Kadir Has Üniversitesi'nin 'Türk Dış Politikası Kamuoyu Algıları Araştırması'na göre halkımızın yüzde 44'ü ABD'nin yaptırım uygulama tehdidine rağmen Rusya'dan S-400 füzelerinin alınması gerektiğini düşünüyormuş.
Karşı olanların oranı ise sadece yüzde 24.9.
Ayrıca ankete katılanların yüzde 37.4'ü şu ana kadar S-400'ü duymadığını söylerken yüzde 41.2'si de F-35'i daha evvel işitmediğini belirtmiş.
Dün baktım, internet medyamızın bir kısmı bu verileri "bilgi sahibi olmadan fikir sahibi olma" imalarıyla okurlarına duyuruyordu.
Sosyal medya da çokbilmişlerin, Cem Yılmaz'ın o meşhur cips reklamını akıllara getiren, "eğitim şart" serzenişleriyle yankılanıyordu.
Ne bekliyorlardı acaba? Halkın tamamının birer asker ya da dış politika uzmanı gibi şakır şakır terminoloji konuşturmasını mı?
***
Biraz insaf. Seçimlere katılım oranlarının da açıkça gösterdiği üzere
dünyanın en politik toplumlarından biriyiz. Vatandaşlar teknik terimlerin ayrıntılarına vakıf olmasalar da söz konusu
tartışmanın anlamının ve hayatiliğinin farkındalar.

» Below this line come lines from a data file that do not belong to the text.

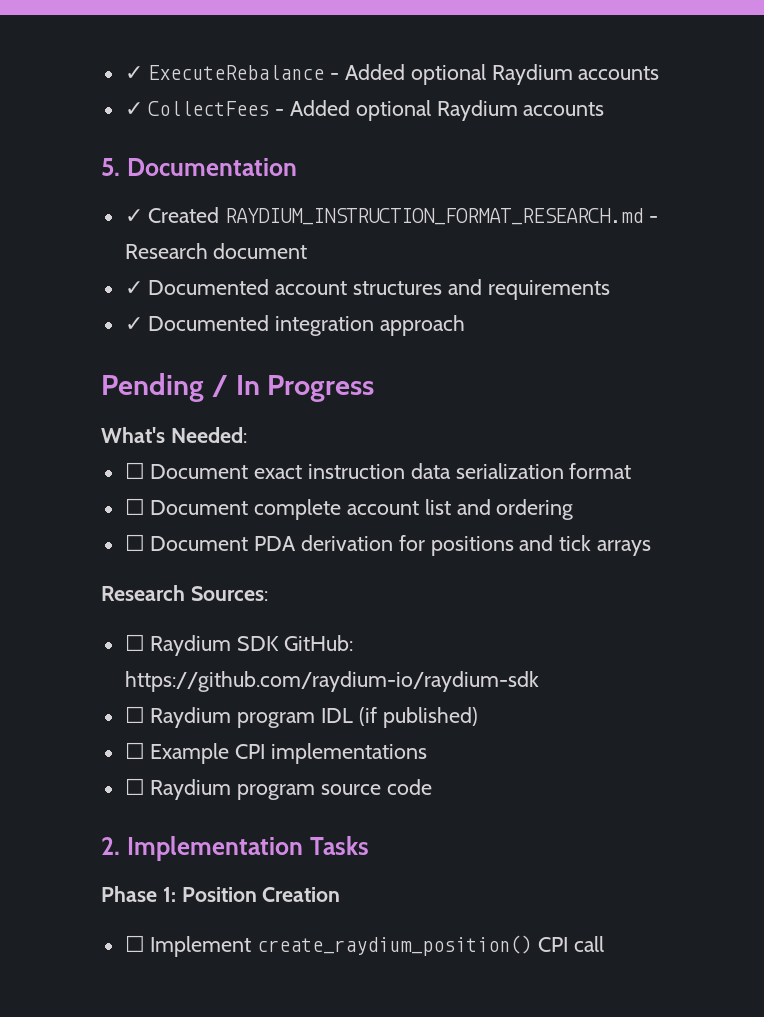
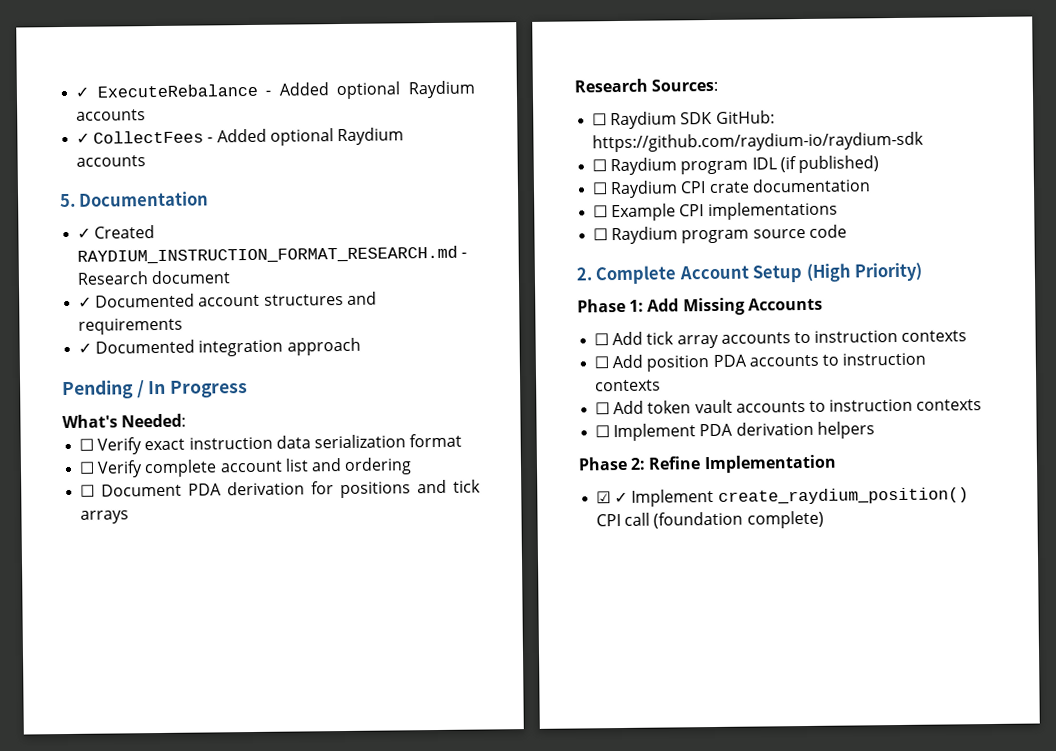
- ☐ Document exact instruction data serialization format
+ ☐ Verify exact instruction data serialization format
- ☐ Document complete account list and ordering
+ ☐ Verify complete account list and ordering
+ ☐ Raydium CPI crate documentation
- 2. Implementation Tasks
- Phase 1: Position Creation
- ☐ Implement create_raydium_position() CPI call
+ 2. Complete Account Setup (High Priority)
+ Phase 1: Add Missing Accounts
+ ☐ Add tick array accounts to instruction contexts
+ ☐ Add position PDA accounts to instruction contexts
+ ☐ Add token vault accounts to instruction contexts
+ ☐ Implement PDA derivation helpers
+ Phase 2: Refine Implementation
+ ☑ ✓ Implement create_raydium_position() CPI call (foundation complete)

Bunu, somut gündemlere dair "son tahlilde" aldıkları tavırların,
uzmanların üzerinde uzlaştıkları önerilerle büyük oranda örtüşmesinden de anlayabiliyoruz.

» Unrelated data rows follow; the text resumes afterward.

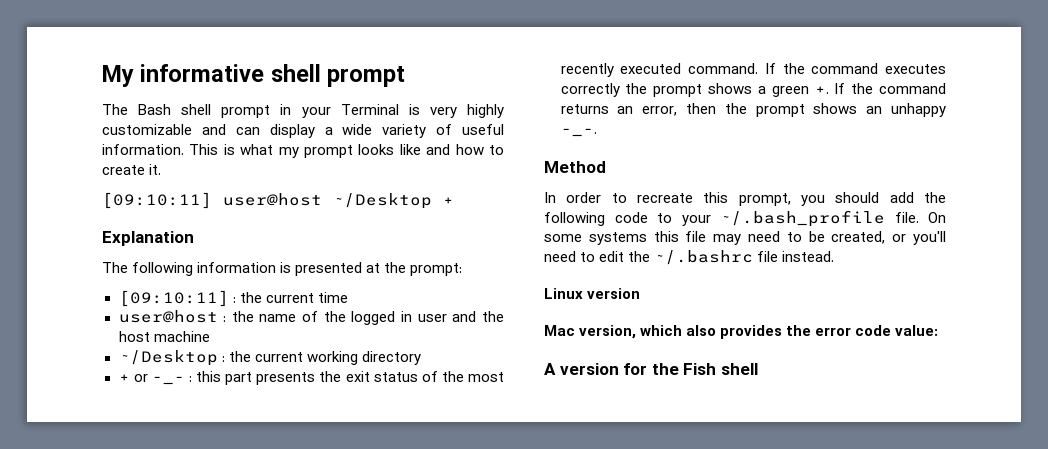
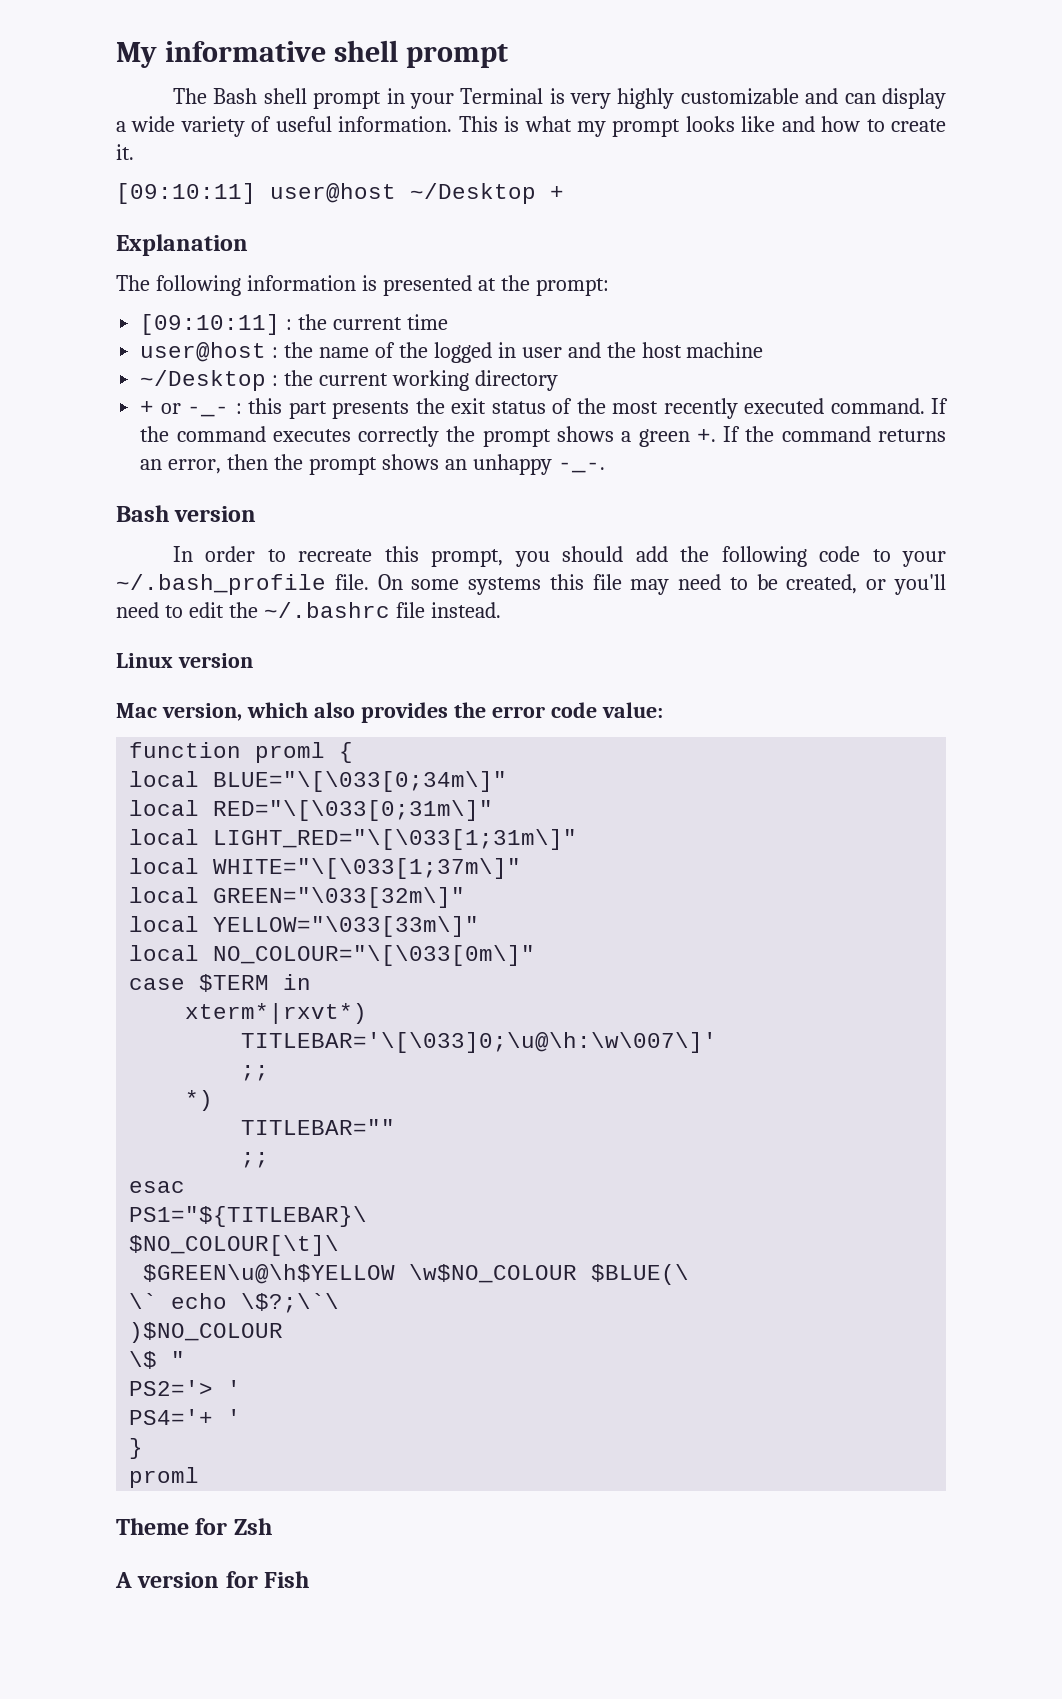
- Method
+ Bash version
+ function proml {
+ local BLUE="\[\033[0;34m\]"
+ local RED="\[\033[0;31m\]"
+ local LIGHT_RED="\[\033[1;31m\]"
+ local WHITE="\[\033[1;37m\]"
+ local GREEN="\033[32m\]"
+ local YELLOW="\033[33m\]"
+ local NO_COLOUR="\[\033[0m\]"
+ case $TERM in
+ xterm*|rxvt*)
+ TITLEBAR='\[\033]0;\u@\h:\w\007\]'
+ ;;
+ *)
+ TITLEBAR=""
+ ;;
+ esac
+ PS1="${TITLEBAR}\
+ $NO_COLOUR[\t]\
+ $GREEN\u@\h$YELLOW \w$NO_COLOUR $BLUE(\
+ \` echo \$?;\`\
+ )$NO_COLOUR
+ \$ "
+ PS2='> '
+ PS4='+ '
+ }
+ proml
+ Theme for Zsh
- A version for the Fish shell
+ A version for Fish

Örneğin, eski Genelkurmay Başkanlarımızdan
İlker Başbuğ.
Kuşkusuz ki S-400 ve F-35 konusundaki
görüşleri altın değerinde olan isimlerden birisi.
Başbuğ'un geçtiğimiz günlerde meslektaşımız
Didem Yılmaz'ın programında söyledikleri de halkın
S-400'ü ihtiyaç olarak görmesinin ne kadar doğru olduğunu açıkça ortaya koyuyordu.
Buna karşın, halkımızı pek de bilgili bulmayan ve banyo çıkışı
ıslak saçlarla bile S-400 analizi kasacak kadar konuya hevesli gazetecilerimizin söylediklerini aklınıza getirin.
Tüm silahların ismini ezbere sayan bu arkadaşların
vardıkları sonucunu tasdik eden kayda değer bir uzman görüşüne rastladınız mı hiç?
***
Bu arada İlker Paşa'nın programda verdiği tarihi bir örnekte yaptığı
hatayı düzeltmeden geçemeyeceğim.
Çünkü eğer, gözümden kaçmadıysa programda altı çizilmedi. Yanlış kalmasın.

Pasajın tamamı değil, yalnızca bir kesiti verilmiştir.